I also have faint memories of nursery school, where I met (I think – this is how I remember it, anyway) two children who would stay my friends for years: Sally Hill and Paul Leith. My adventures with both of them are integral parts of my childhood. All day bike rides, an attempted 50-mile hike the year Kennedy (I think it was) challenged the nation to exercise. I remember my parents and Paul’s parents driving by frequently as we trudged on, stopping occasionally to add more bandaids to our increasing number of blisters.

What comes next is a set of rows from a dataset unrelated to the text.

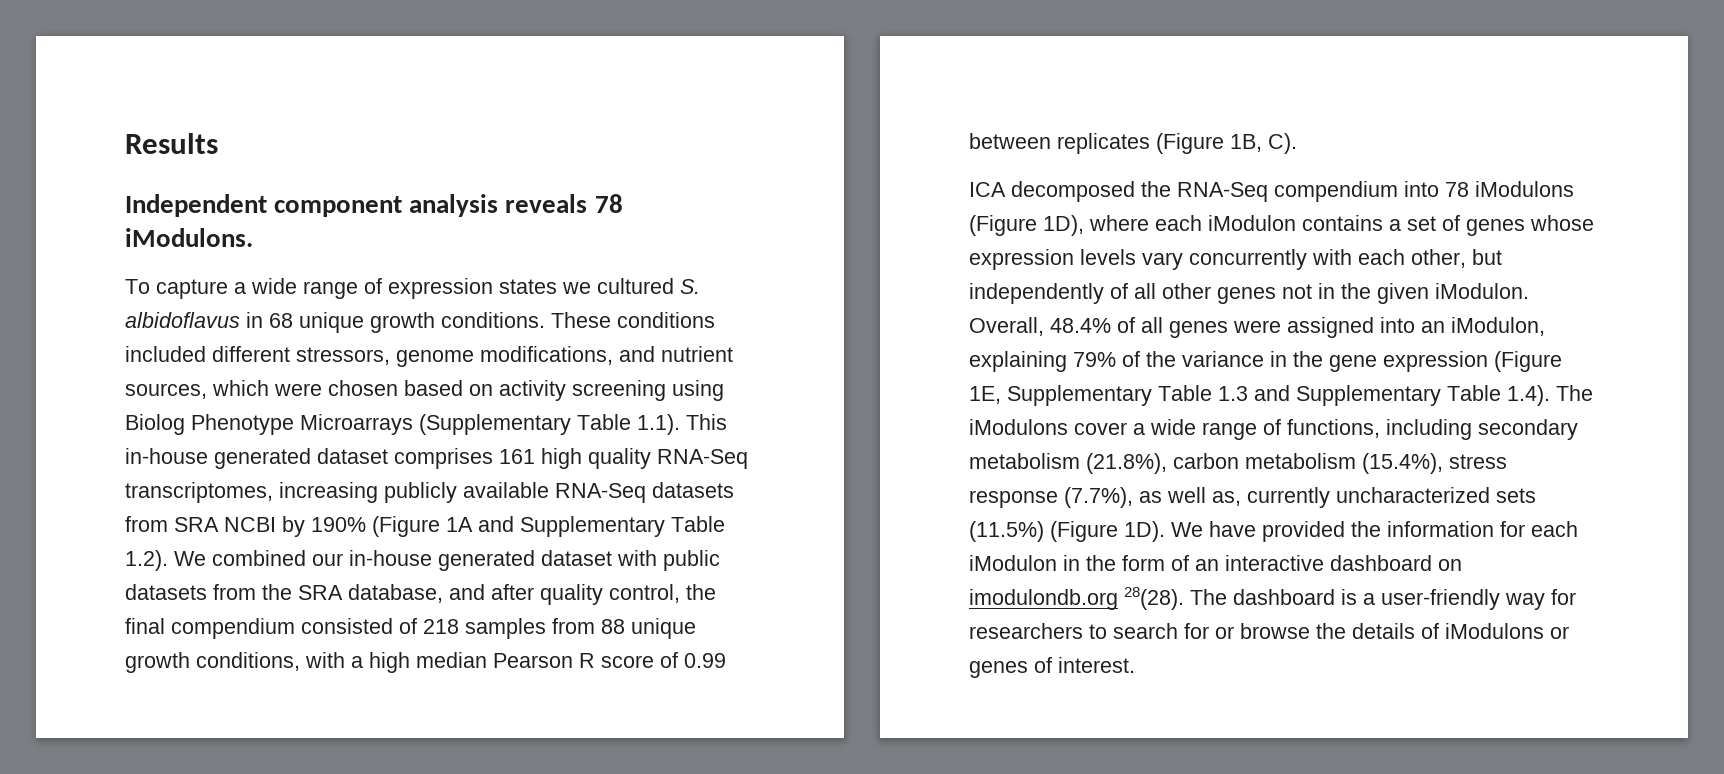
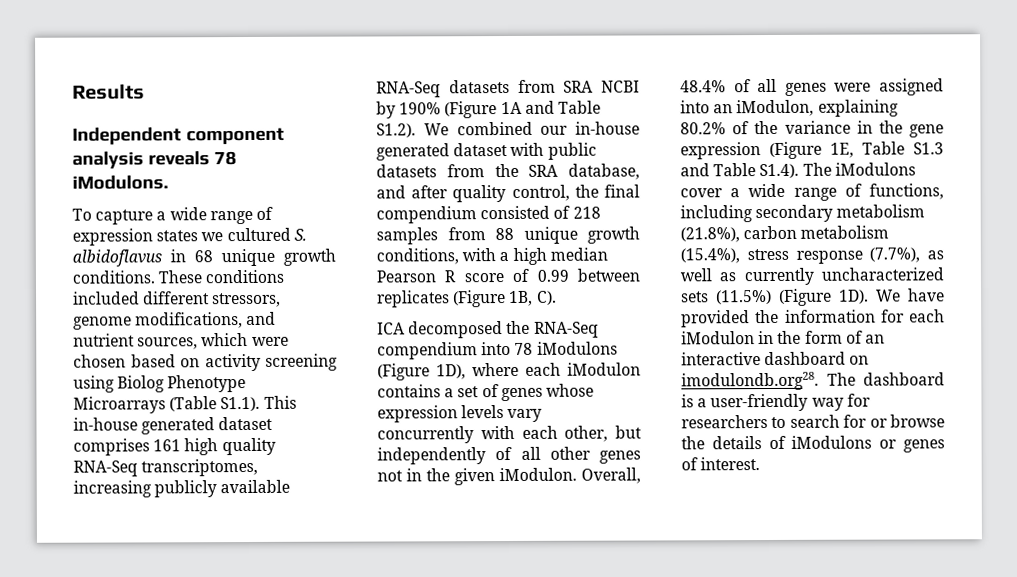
- These conditions included different stressors, genome modifications, and nutrient sources, which were chosen based on activity screening using Biolog Phenotype Microarrays (Supplementary Table 1.1). This in-house generated dataset comprises 161 high quality RNA-Seq transcriptomes, increasing publicly available RNA-Seq datasets from SRA NCBI by 190% (Figure 1A and Supplementary Table 1.2). We combined our in-house generated dataset with public datasets from the SRA database, and after quality control, the final compendium consisted of 218 samples from 88 unique growth conditions, with a high median Pearson R score of 0.99 between replicates (Figure 1B, C).
+ These conditions included different stressors, genome modifications, and nutrient sources, which were chosen based on activity screening using Biolog Phenotype Microarrays (Table S1.1). This in-house generated dataset comprises 161 high quality RNA-Seq transcriptomes, increasing publicly available RNA-Seq datasets from SRA NCBI by 190% (Figure 1A and Table S1.2). We combined our in-house generated dataset with public datasets from the SRA database, and after quality control, the final compendium consisted of 218 samples from 88 unique growth conditions, with a high median Pearson R score of 0.99 between replicates (Figure 1B, C).
- Overall, 48.4% of all genes were assigned into an iModulon, explaining 79% of the variance in the gene expression (Figure 1E, Supplementary Table 1.3 and Supplementary Table 1.4). The iModulons cover a wide range of functions, including secondary metabolism (21.8%), carbon metabolism (15.4%), stress response (7.7%), as well as, currently uncharacterized sets (11.5%) (Figure 1D).
+ Overall, 48.4% of all genes were assigned into an iModulon, explaining 80.2% of the variance in the gene expression (Figure 1E, Table S1.3 and Table S1.4). The iModulons cover a wide range of functions, including secondary metabolism (21.8%), carbon metabolism (15.4%), stress response (7.7%), as well as currently uncharacterized sets (11.5%) (Figure 1D).
- We have provided the information for each iModulon in the form of an interactive dashboard on imodulondb.org 28(28). The dashboard is a user-friendly way for researchers to search for or browse the details of iModulons or genes of interest.
+ We have provided the information for each iModulon in the form of an interactive dashboard on imodulondb.org28. The dashboard is a user-friendly way for researchers to search for or browse the details of iModulons or genes of interest.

The year I was four was a big year for me. I learned how to ride a bike, whistle and tie my shoes. It was also the year my brother Geoff was born and I remember going with my sister Debby and my uncle Peter to see Geoff for the first time – through a window at Kaiser hospital in Walnut Creek. My mother brought him over to the window and held him up so we could admire him. The best part of him being born was that for some reason my parents gave me a pocket watch – one of my most prized possessions for years. I wonder what happened to that watch. Read more…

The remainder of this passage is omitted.